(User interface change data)
□ □ □
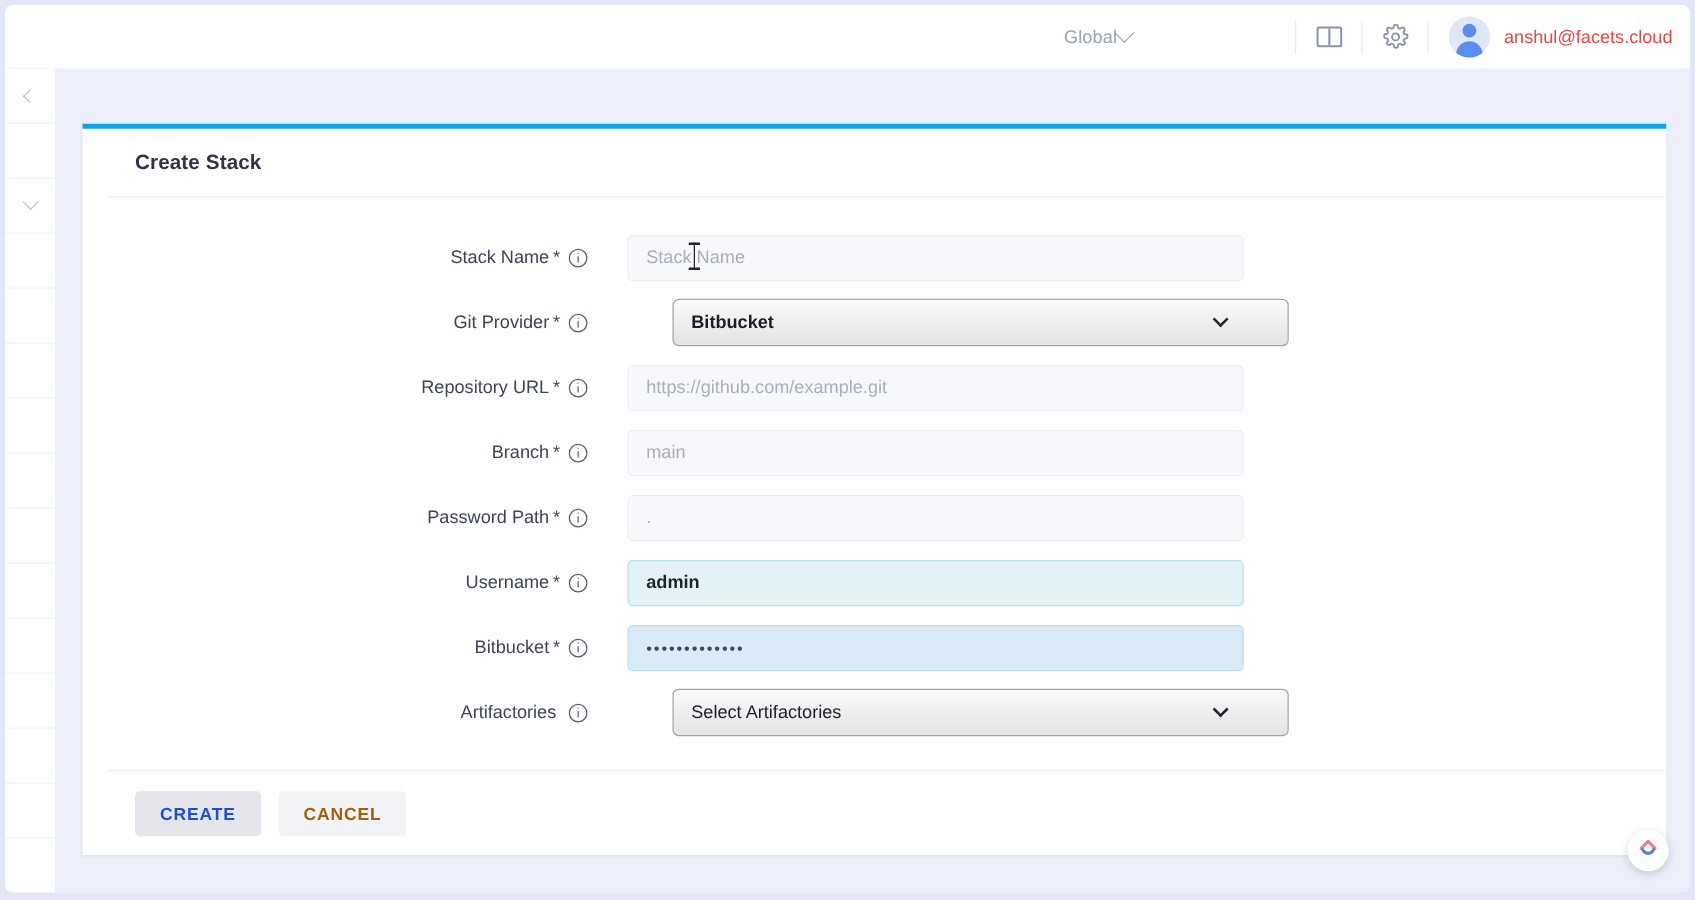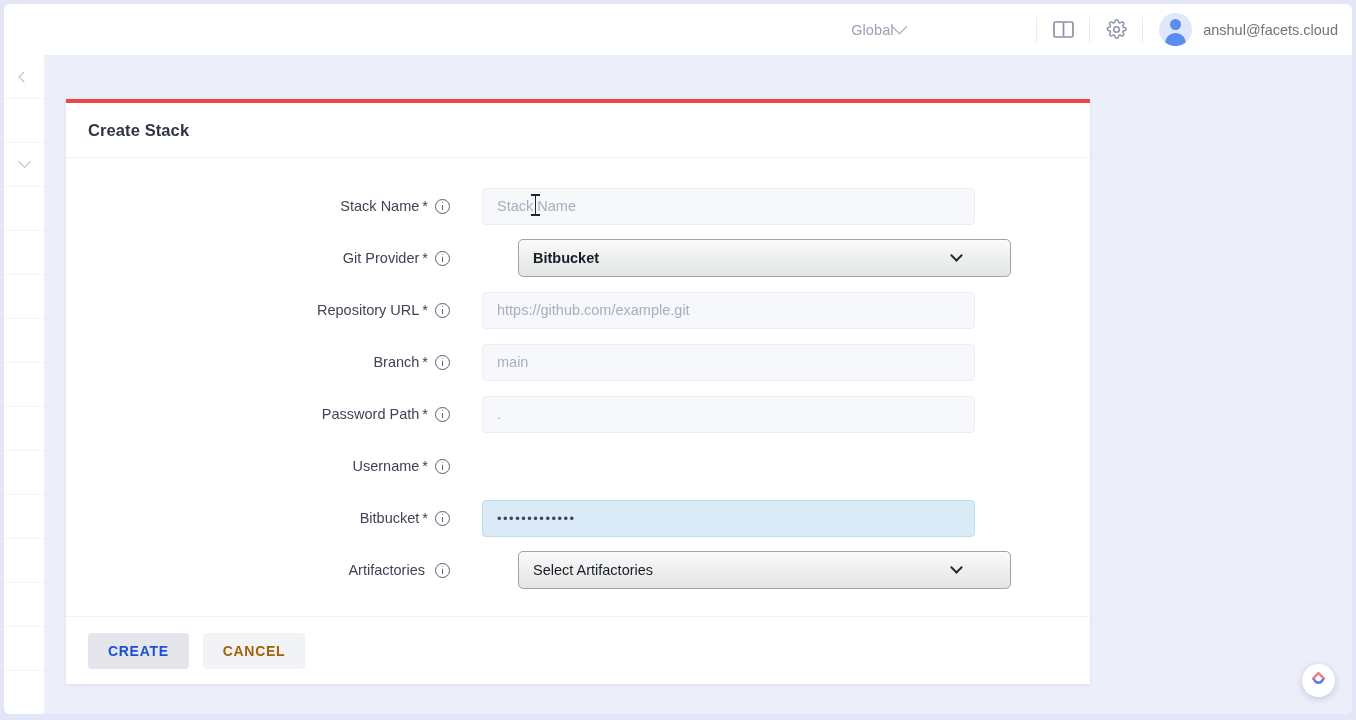"anshul@facets.cloud" .user-email { color: #737373 -> #ef4444 }
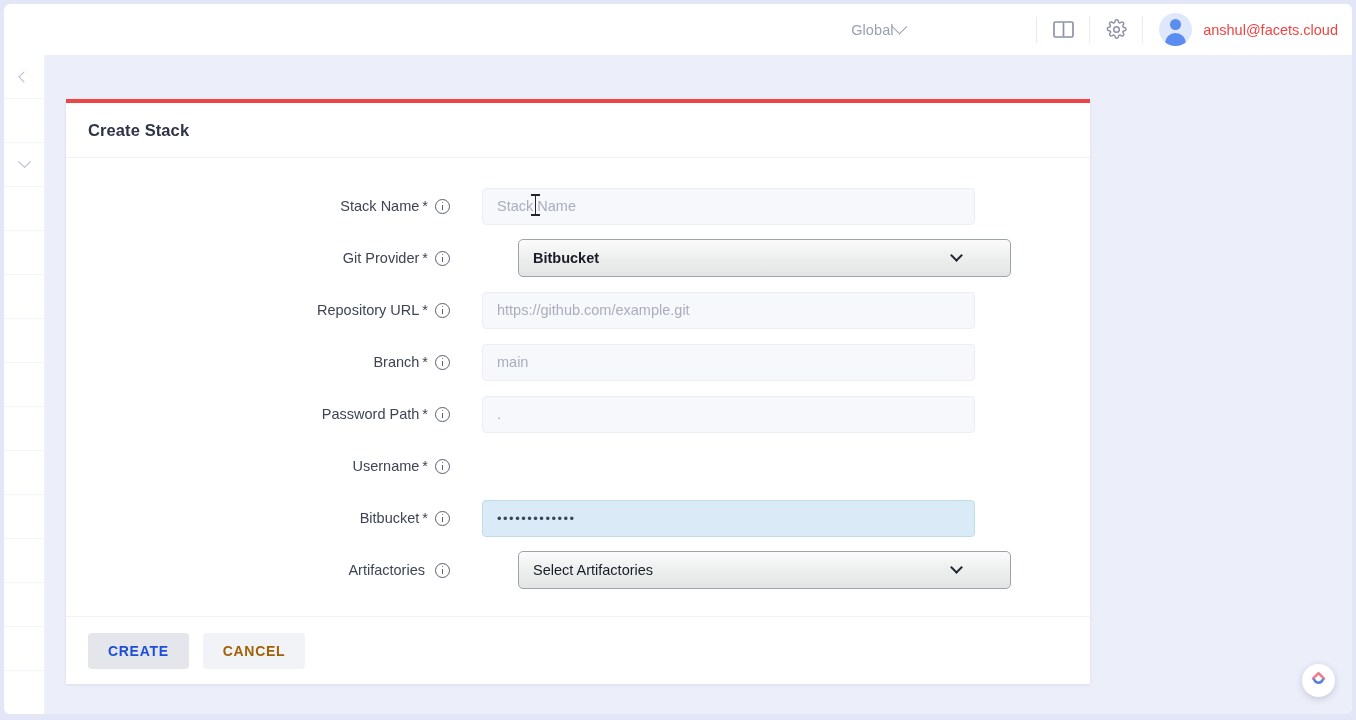"Create Stack" #card { border-top: 4px solid #ef4444 -> 4px solid #0ea5e9; padding-left: none -> 20px; width: 1024px -> 1267px }
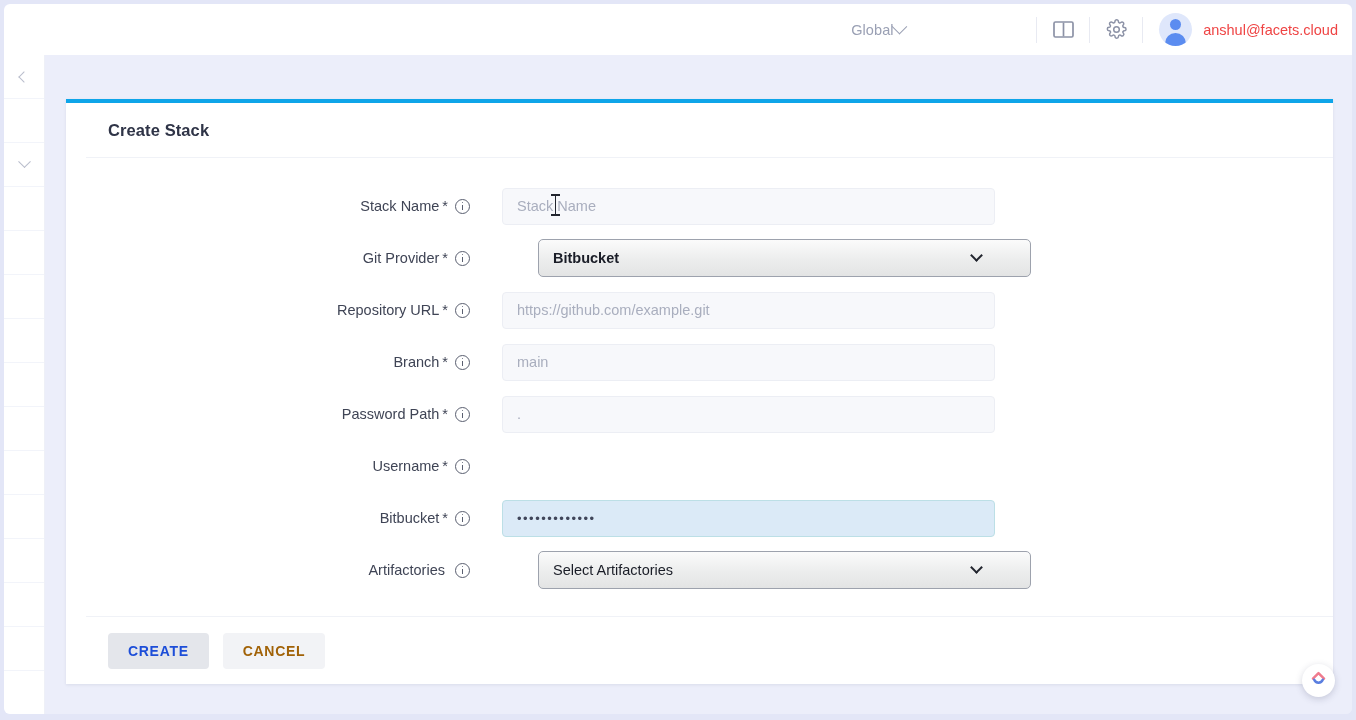"admin" div.form-control { html: none -> <div> <input> </div> }
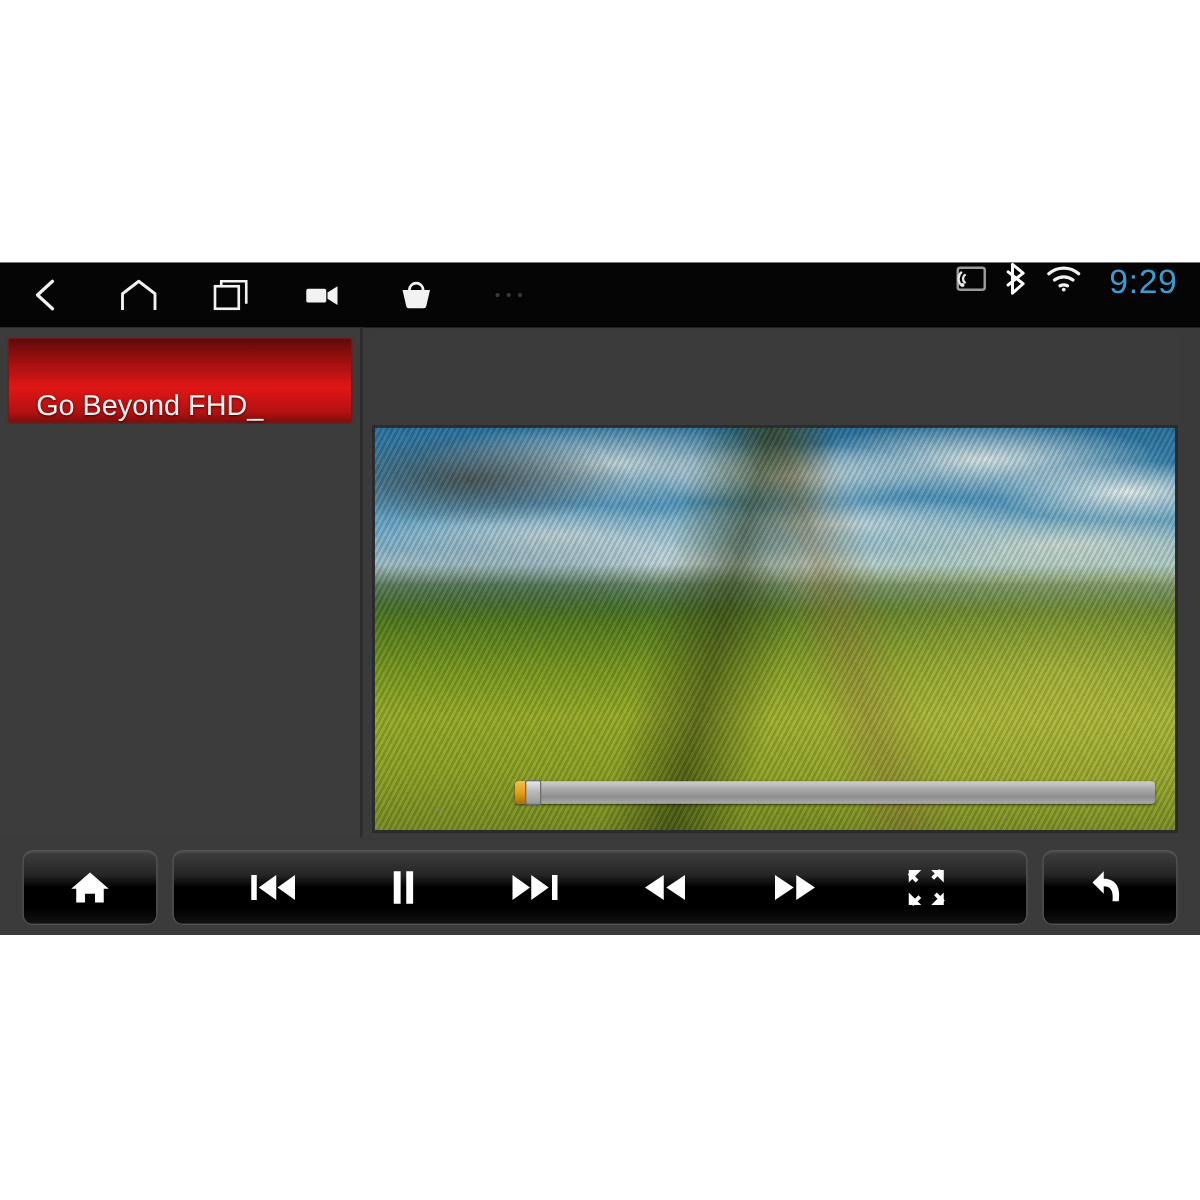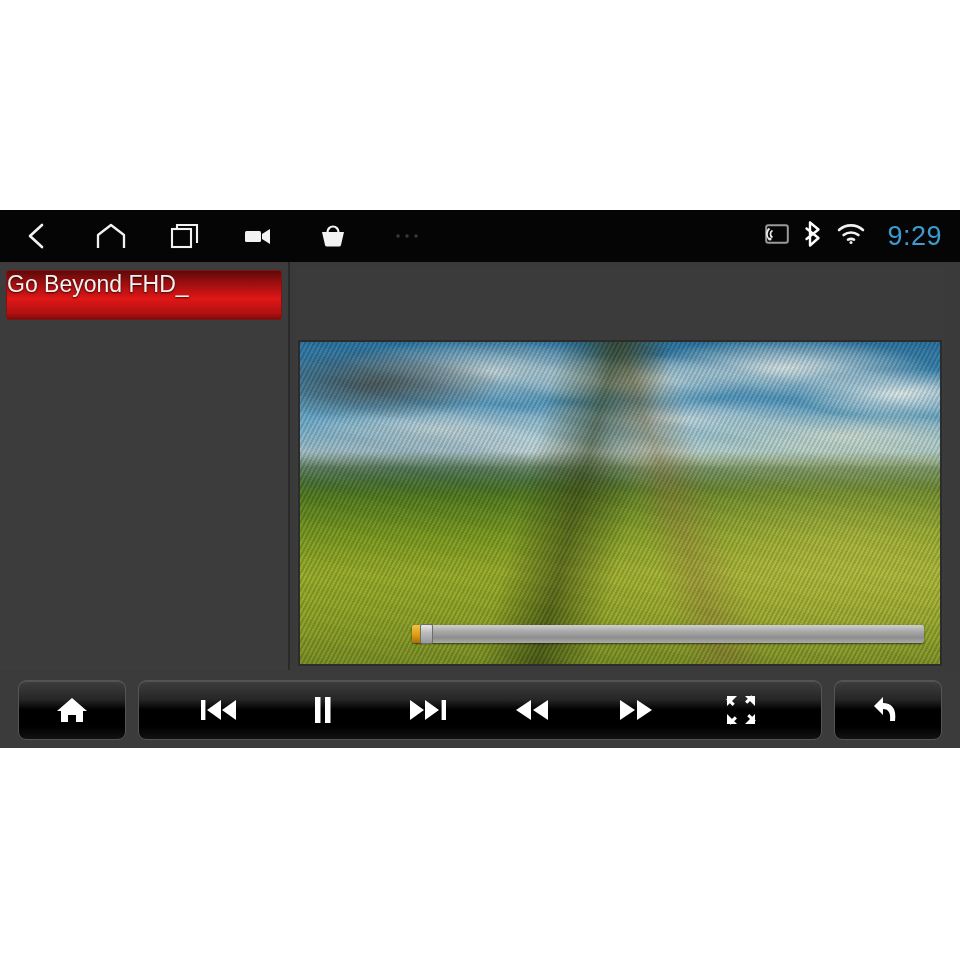"9:29" #statusbar { align-items: center -> flex-start }
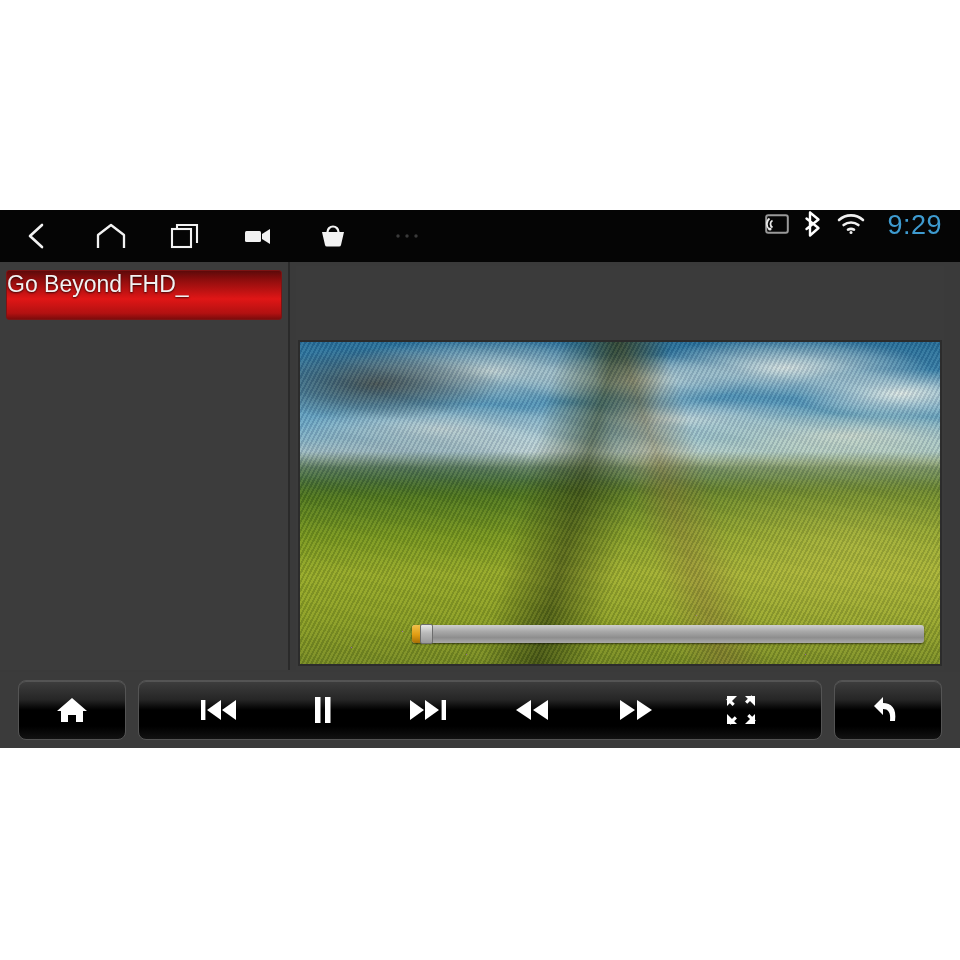"Go Beyond FHD_" .pl-item { align-items: flex-start -> flex-end; height: 50px -> 69px; padding-left: none -> 22px }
□ □ □
◆ **Activity**: Reproduce all of the entries exactly as they appear, though any picture they include must be omitted.

◆ **Response to this task**:
"anshul@facets.cloud" .user-email { color: #737373 -> #ef4444 }
"Create Stack" #card { border-top: 4px solid #ef4444 -> 4px solid #0ea5e9; padding-left: none -> 20px; width: 1024px -> 1267px }
"admin" div.form-control { html: none -> <div> <input> </div> }
"9:29" #statusbar { align-items: center -> flex-start }
"Go Beyond FHD_" .pl-item { align-items: flex-start -> flex-end; height: 50px -> 69px; padding-left: none -> 22px }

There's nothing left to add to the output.